En outre, au lieu de faciliter l’acheminement de nourriture et de médicaments à la multitude de Yéménites éprouvés qui sont sur le point de mourir de faim et de maladie, les Saoudiens ont enfreint une autre instruction coranique, qui est d’aider ceux qui sont dans le besoin (sourate 9, verset 60, « […] aux pauvres et aux nécessiteux »). Selon la sourate 41, verset 7, du Coran, « et malheur aux associateurs qui n’acquittent pas la Zakat et ne croient pas en l’au-delà ».

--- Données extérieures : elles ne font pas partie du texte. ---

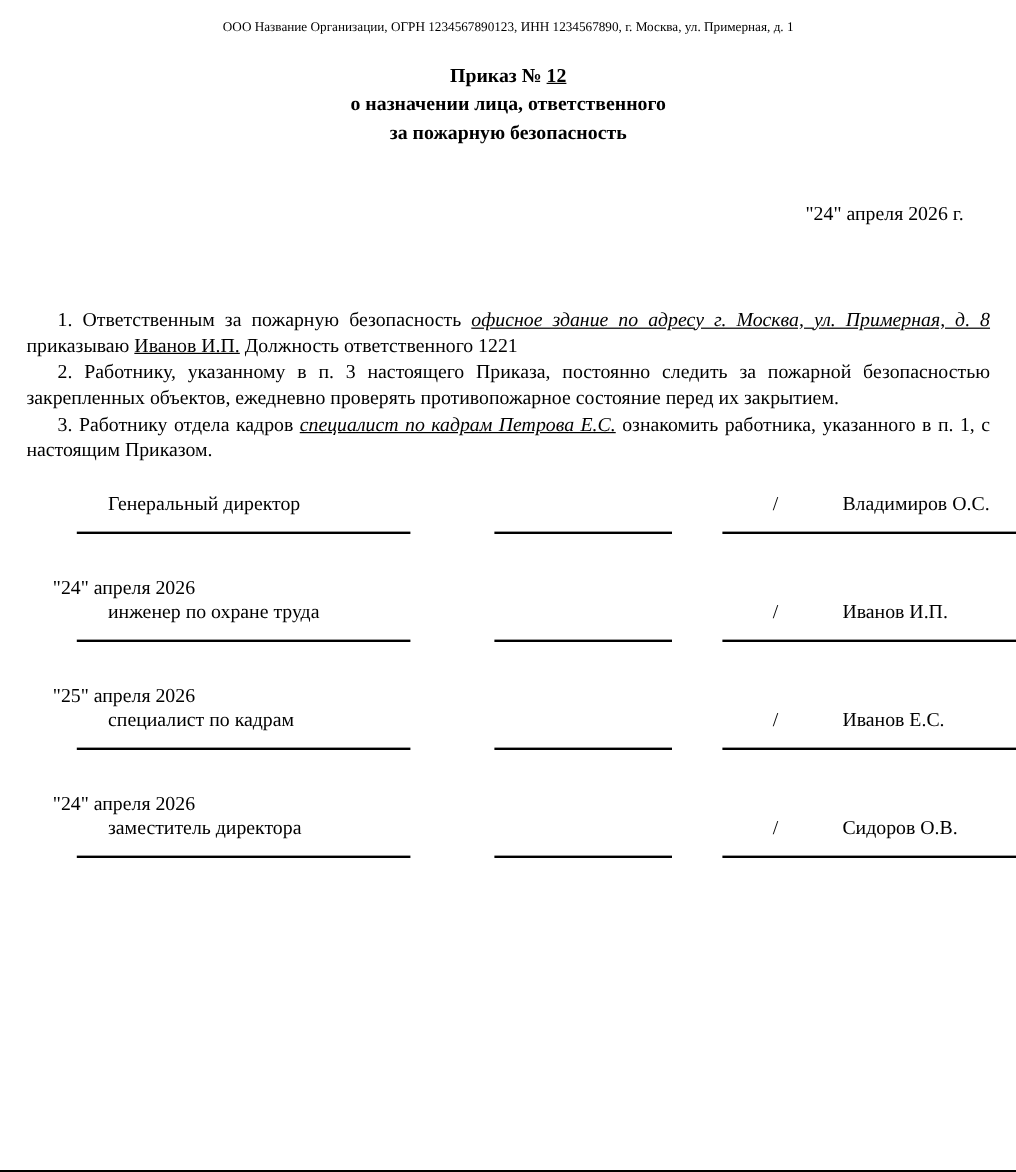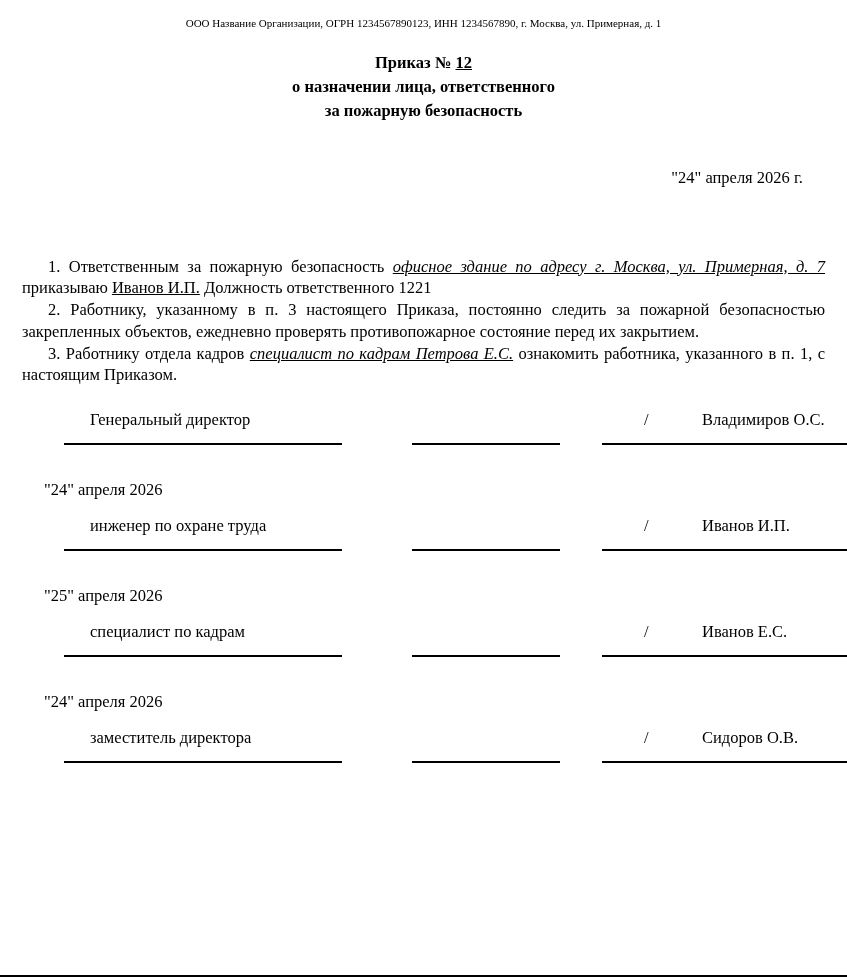--- a/index.html
+++ b/index.html
@@ -135,7 +135,7 @@
     <div class="body-block">
 
 
-      <p class="para"><span>1. Ответственным за пожарную безопасность </span><span class="ins">офисное здание по адресу г. Москва, ул. Примерная, д. 7</span><span> приказываю </span><span class="ins-up">Иванов И.П.</span><span> Должность ответственного 1221</span></p>
+      <p class="para"><span>1. Ответственным за пожарную безопасность </span><span class="ins">офисное здание по адресу г. Москва, ул. Примерная, д. 8</span><span> приказываю </span><span class="ins-up">Иванов И.П.</span><span> Должность ответственного 1221</span></p>
 
       <p class="para">2. Работнику, указанному в п. 3 настоящего Приказа, постоянно следить за пожарной безопасностью закрепленных объектов, ежедневно проверять противопожарное состояние перед их закрытием.</p>
 

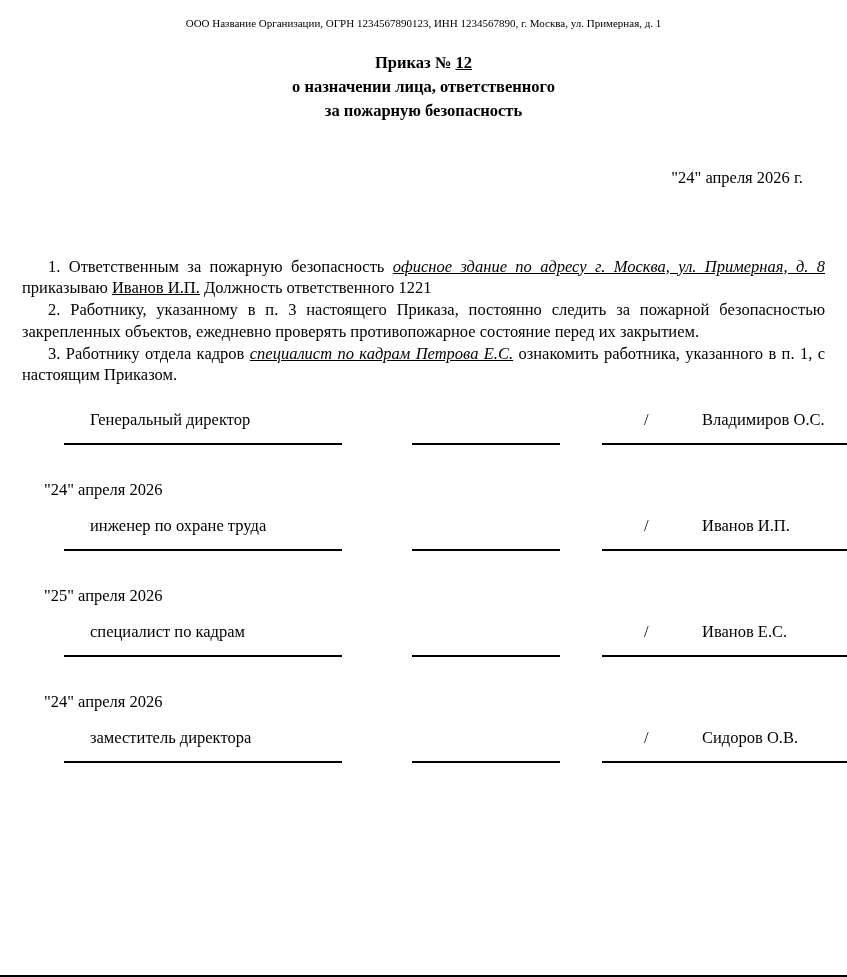--- a/index.html
+++ b/index.html
@@ -113,7 +113,7 @@
     font-size: 16.5px;
     padding-left: 22px;
   }
-  .ack-row { margin-top: 16px; }
+  .ack-row { }
   .sig-main { margin-top: 24px; }
 </style>
 </head>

Le Yémen, qui subit déjà la pire catastrophe au monde pour l’humanité, vient d’enregistrer son premier cas confirmé de coronavirus. L’organisation « Save the Children » explique que ce pays ne dispose que d’environ 700 lits réservés aux soins intensifs, dont 60 pour les enfants, et de seulement 500 ventilateurs pour une population comptant 30 millions d’habitants. Après cinq années de guerre dévastatrice, le Yémen sera très certainement incapable de faire face à la propagation du virus. Les conséquences seraient assurément catastrophiques.

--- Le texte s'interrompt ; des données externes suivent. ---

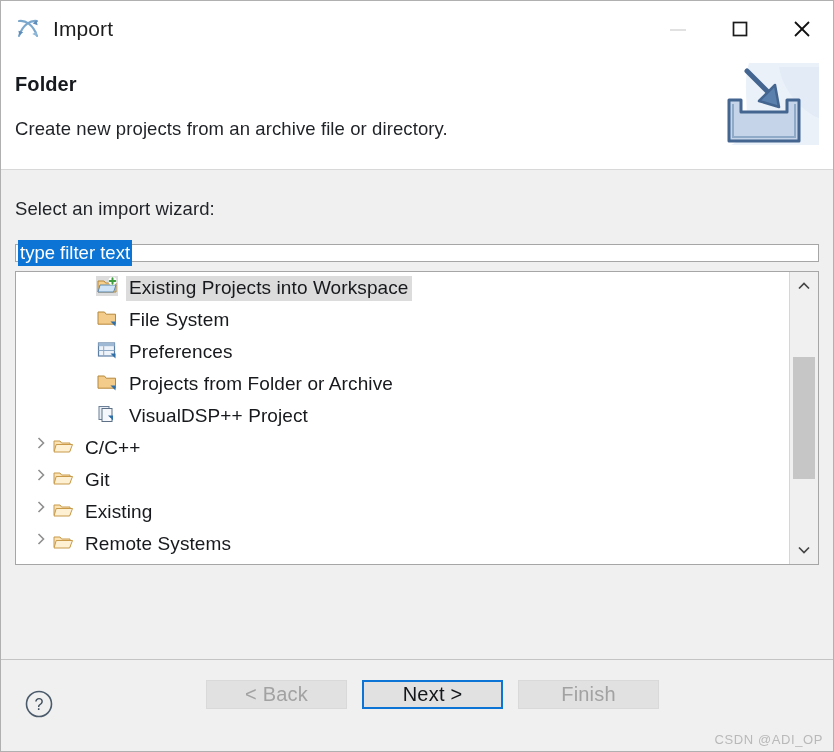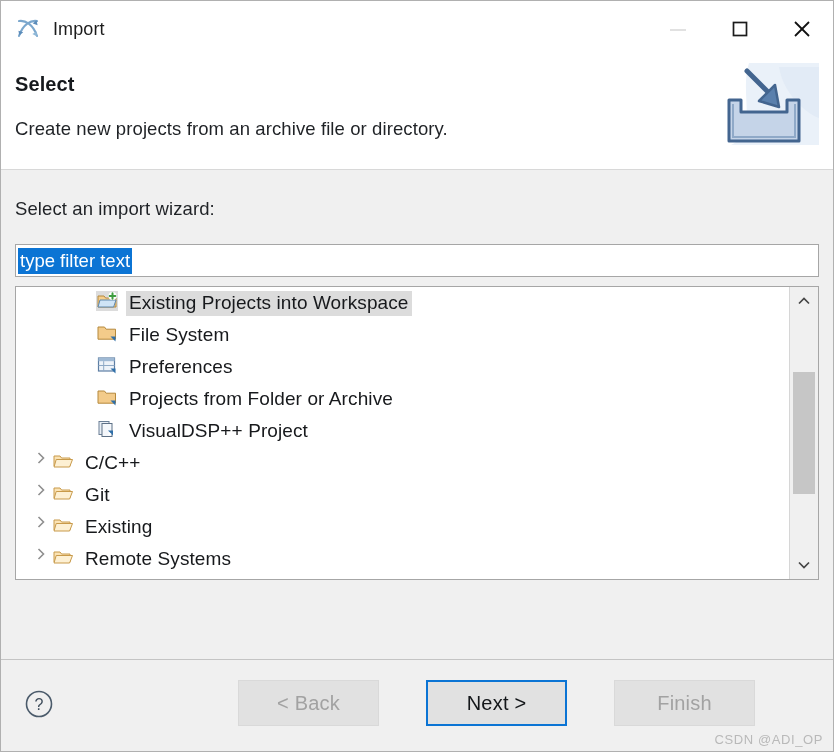--- a/index.html
+++ b/index.html
@@ -45,7 +45,7 @@
     display: block;
   }
   .title-text {
-    font-size: 18px;
+    font-size: 21px;
     color: #1c1c1c;
     letter-spacing: 0.1px;
   }

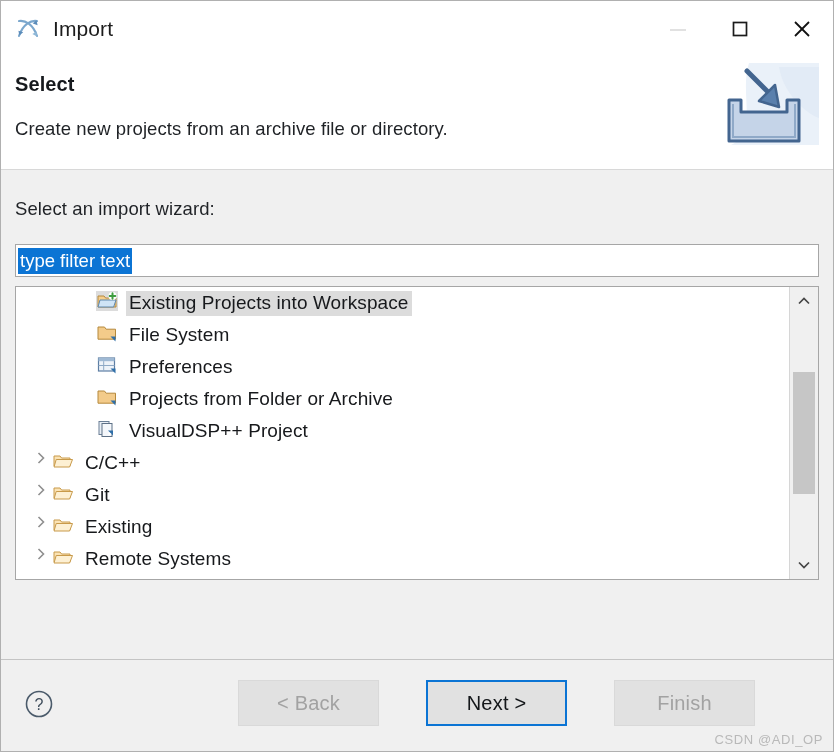--- a/index.html
+++ b/index.html
@@ -333,7 +333,7 @@
   </div>
 
   <div class="header">
-    <div class="header-title">Select</div>
+    <div class="header-title">Folder</div>
     <div class="header-desc">Create new projects from an archive file or directory.</div>
     <span class="banner-icon">
       <svg width="110" height="95" viewBox="0 0 110 95">

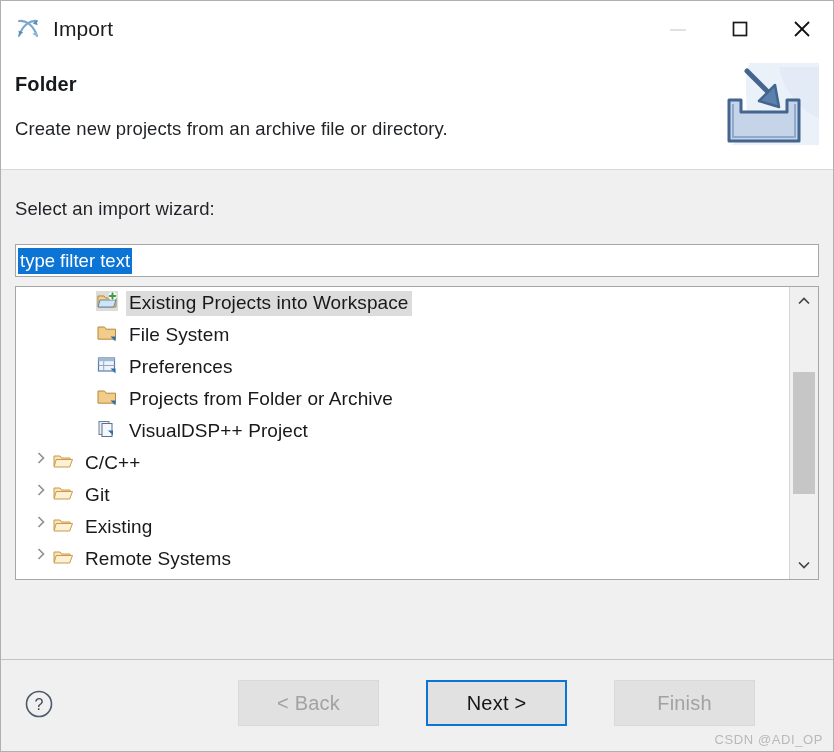--- a/index.html
+++ b/index.html
@@ -116,7 +116,7 @@
     letter-spacing: 0.1px;
   }
   .filter-box {
-    height: 33px;
+    height: 18px;
     background: #ffffff;
     border: 1px solid #a6a6a6;
     box-sizing: border-box;

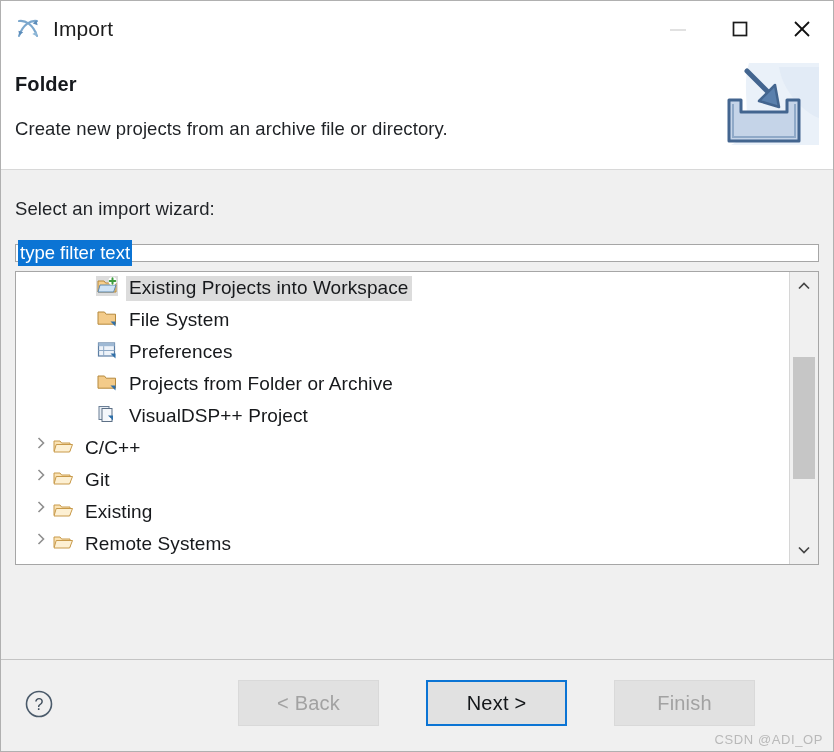--- a/index.html
+++ b/index.html
@@ -250,7 +250,7 @@
   }
   .btn {
     width: 141px;
-    height: 46px;
+    height: 29px;
     box-sizing: border-box;
     background: #e1e1e1;
     border: 1px solid #cfcfcf;
@@ -262,7 +262,6 @@
     justify-content: center;
     letter-spacing: 0.2px;
     cursor: default;
-    margin-left: 32px;
   }
   .btn.disabled {
     color: #a2a2a2;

Pour les Saoudiens, en revanche, la pandémie de Covid-19 est un mal pour un bien : elle a donné au gouvernement l’excuse de déclarer un cessez-le-feu unilatéral et de créer une situation dans laquelle toutes les parties au conflit, y compris les Houthis, qui ont élaboré leur propre plan de paix, pourraient convenir d’un cessez-le-feu, sans perdre la face. Les Saoudiens se sont vivement alarmés de l’éventuelle propagation du virus au Yémen, avec lequel ils partagent une frontière d’environ 1700 kilomètres de long. Plusieurs millions de Yéménites vivent dans des régions surpeuplées et dépourvues de toute hygiène, ce qui peut contaminer des centaines de milliers de personnes en Arabie saoudite – déjà submergée par le virus. La conclusion d’un accord de paix avec les Houthis est la seule solution viable pour épargner des vies et des ressources en Arabie saoudite.

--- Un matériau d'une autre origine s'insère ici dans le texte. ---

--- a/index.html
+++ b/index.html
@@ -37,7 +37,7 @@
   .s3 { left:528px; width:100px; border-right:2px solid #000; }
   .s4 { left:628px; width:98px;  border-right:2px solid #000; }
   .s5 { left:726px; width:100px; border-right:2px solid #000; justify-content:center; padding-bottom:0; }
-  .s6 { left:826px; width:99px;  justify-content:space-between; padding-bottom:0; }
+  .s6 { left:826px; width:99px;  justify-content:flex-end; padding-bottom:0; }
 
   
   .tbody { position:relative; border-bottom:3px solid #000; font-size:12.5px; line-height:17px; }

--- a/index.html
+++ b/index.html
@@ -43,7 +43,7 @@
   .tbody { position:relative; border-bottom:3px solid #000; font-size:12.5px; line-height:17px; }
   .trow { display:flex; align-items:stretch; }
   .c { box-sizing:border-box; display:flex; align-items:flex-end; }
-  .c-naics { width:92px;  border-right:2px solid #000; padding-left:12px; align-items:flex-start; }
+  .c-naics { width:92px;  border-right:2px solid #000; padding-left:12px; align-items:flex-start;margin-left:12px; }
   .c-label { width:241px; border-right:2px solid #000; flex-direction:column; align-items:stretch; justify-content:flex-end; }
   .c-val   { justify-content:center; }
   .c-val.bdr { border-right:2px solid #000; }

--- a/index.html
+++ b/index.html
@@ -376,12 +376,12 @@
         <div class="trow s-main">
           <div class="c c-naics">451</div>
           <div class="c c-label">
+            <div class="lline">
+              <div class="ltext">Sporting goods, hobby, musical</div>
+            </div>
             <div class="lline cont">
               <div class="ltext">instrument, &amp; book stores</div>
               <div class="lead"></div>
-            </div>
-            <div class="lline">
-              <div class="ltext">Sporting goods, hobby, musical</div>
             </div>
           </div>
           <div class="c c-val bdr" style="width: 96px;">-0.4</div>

Maintenant qu’il a décidé d’un cessez-le-feu, le Royaume d’Arabie saoudite doit faire tout ce qui est en son pouvoir pour mettre définitivement fin à cette guerre. Il doit tout d’abord prolonger le cessez-le-feu au-delà des deux semaines initialement prévues, puis renégocier avec les Houthis en toute honnêteté afin de parvenir à un accord de paix que toutes les parties au conflit accepteront, y compris l’Iran (désireux de réduire ses pertes).

Il est temps pour l’Arabie saoudite, grande gardienne de l’islam sunnite, de cesser de tourner en dérision la religion de l’État, qui porte en son cœur l’humanité, la compassion et la bienveillance, et de respecter les valeurs morales qui constituent les principes fondamentaux de l’islam.